» Supplied material:
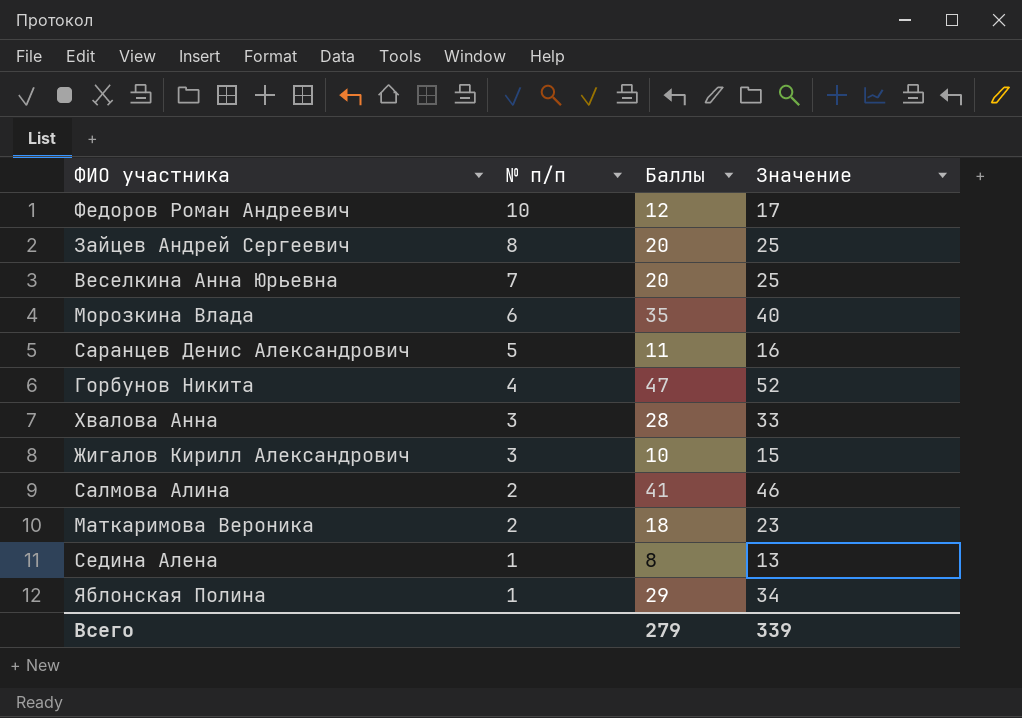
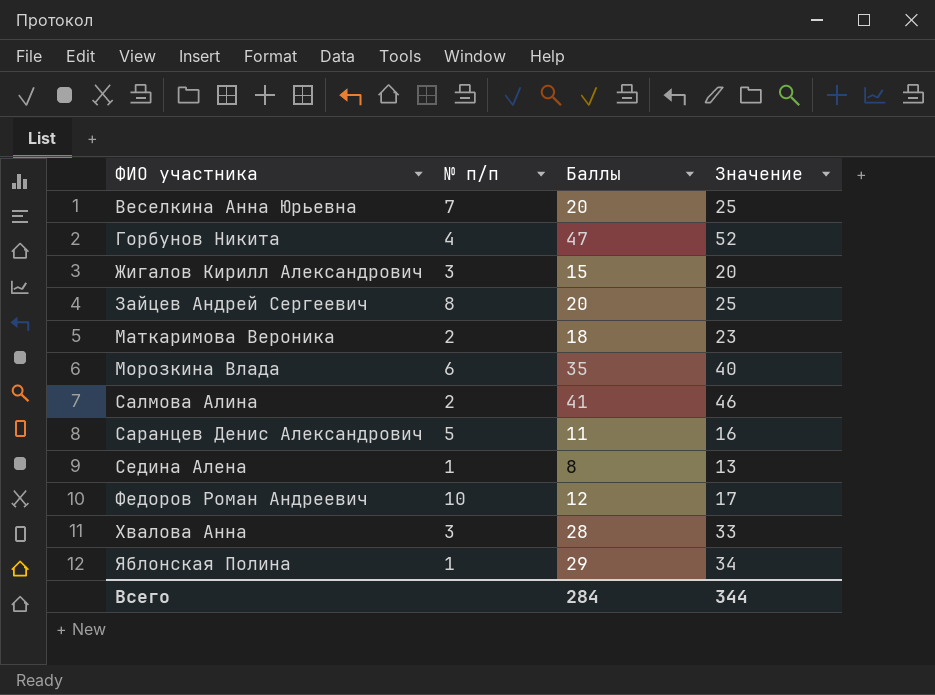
row order: № п/п descending -> ФИО участника ascending
Жигалов Кирилл Александрович | Баллы: 10 -> 15
Жигалов Кирилл Александрович | Значение: 15 -> 20
Всего | Баллы: 279 -> 284
Всего | Значение: 339 -> 344

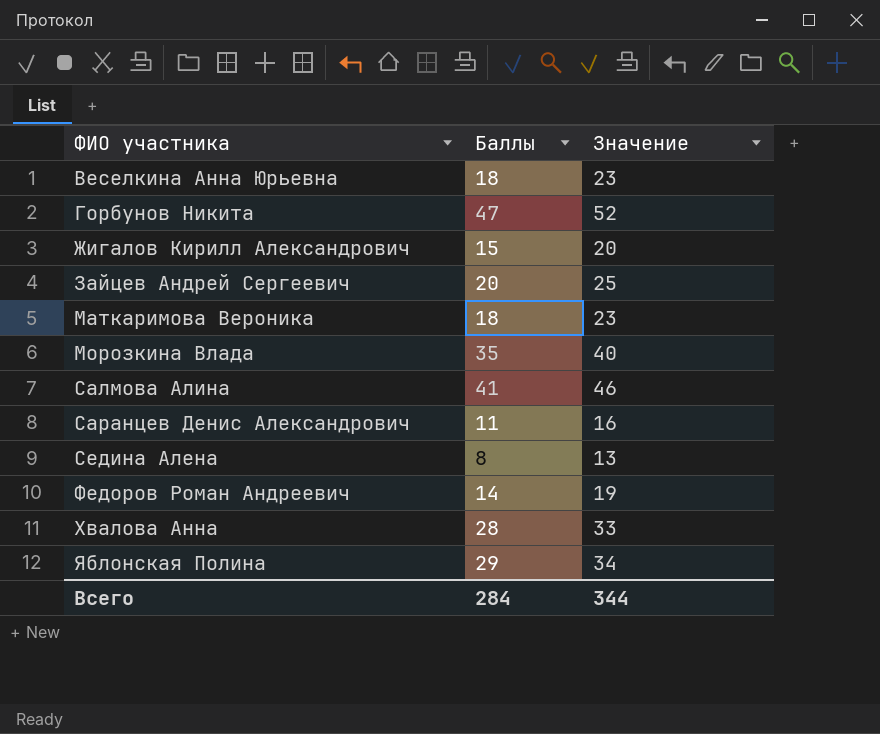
column № п/п | position: 2 -> none
Веселкина Анна Юрьевна | Баллы: 20 -> 18
Веселкина Анна Юрьевна | Значение: 25 -> 23
Федоров Роман Андреевич | Баллы: 12 -> 14
Федоров Роман Андреевич | Значение: 17 -> 19

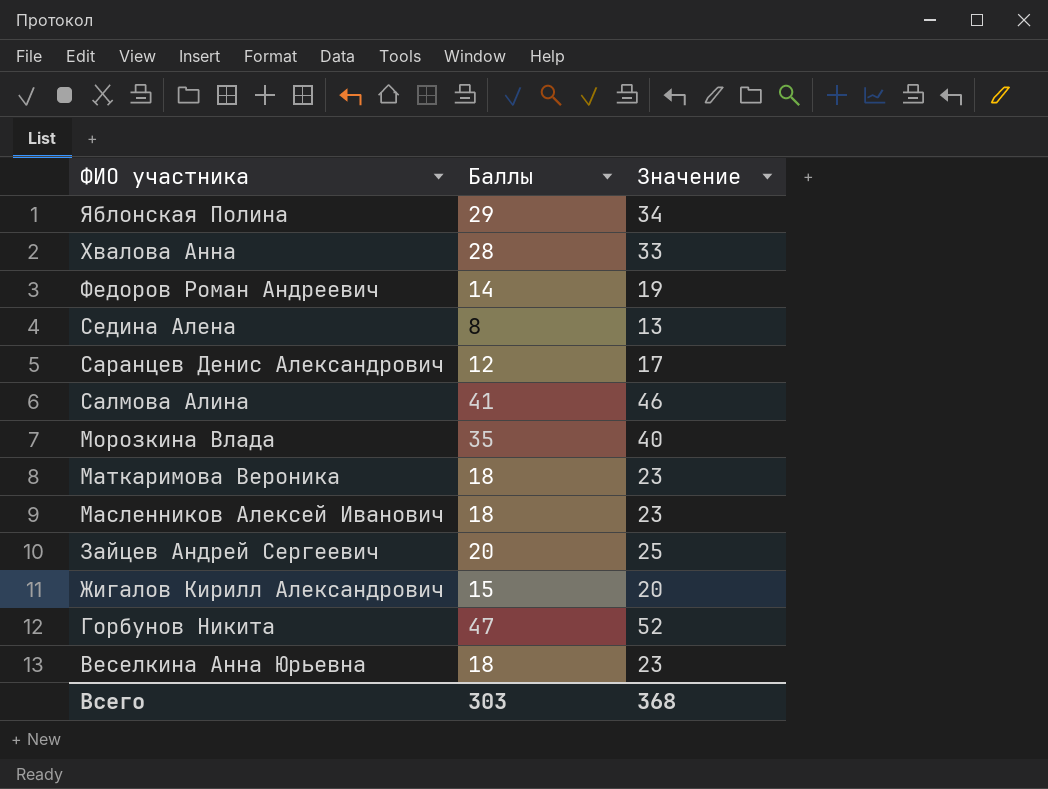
row order: ФИО участника ascending -> ФИО участника descending
Саранцев Денис Александрович | Баллы: 11 -> 12
Саранцев Денис Александрович | Значение: 16 -> 17
row Масленников Алексей Иванович: none -> 18 | 23
Всего | Баллы: 284 -> 303
Всего | Значение: 344 -> 368

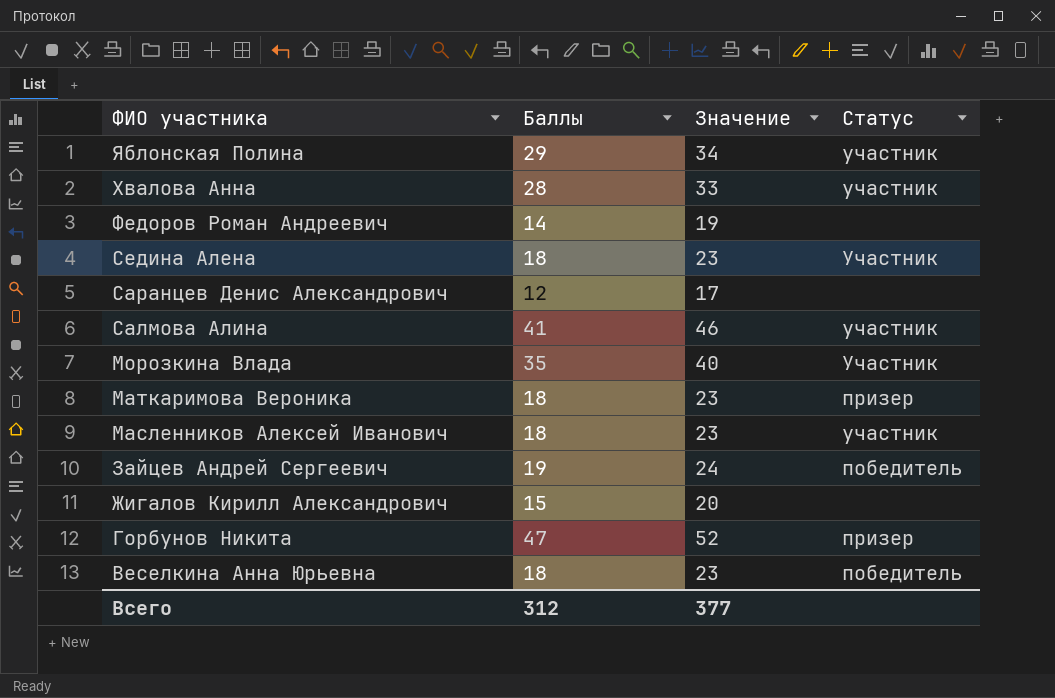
column Статус | position: none -> 4
Седина Алена | Баллы: 8 -> 18
Седина Алена | Значение: 13 -> 23
Зайцев Андрей Сергеевич | Баллы: 20 -> 19
Зайцев Андрей Сергеевич | Значение: 25 -> 24
Всего | Баллы: 303 -> 312
Всего | Значение: 368 -> 377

» Try it: The lines to output run from the one containing "Седина Алена | Баллы: 8 -> 18" through the last line of the records above; repeat them exactly and nothing more.

» Answer to this problem:
Седина Алена | Баллы: 8 -> 18
Седина Алена | Значение: 13 -> 23
Зайцев Андрей Сергеевич | Баллы: 20 -> 19
Зайцев Андрей Сергеевич | Значение: 25 -> 24
Всего | Баллы: 303 -> 312
Всего | Значение: 368 -> 377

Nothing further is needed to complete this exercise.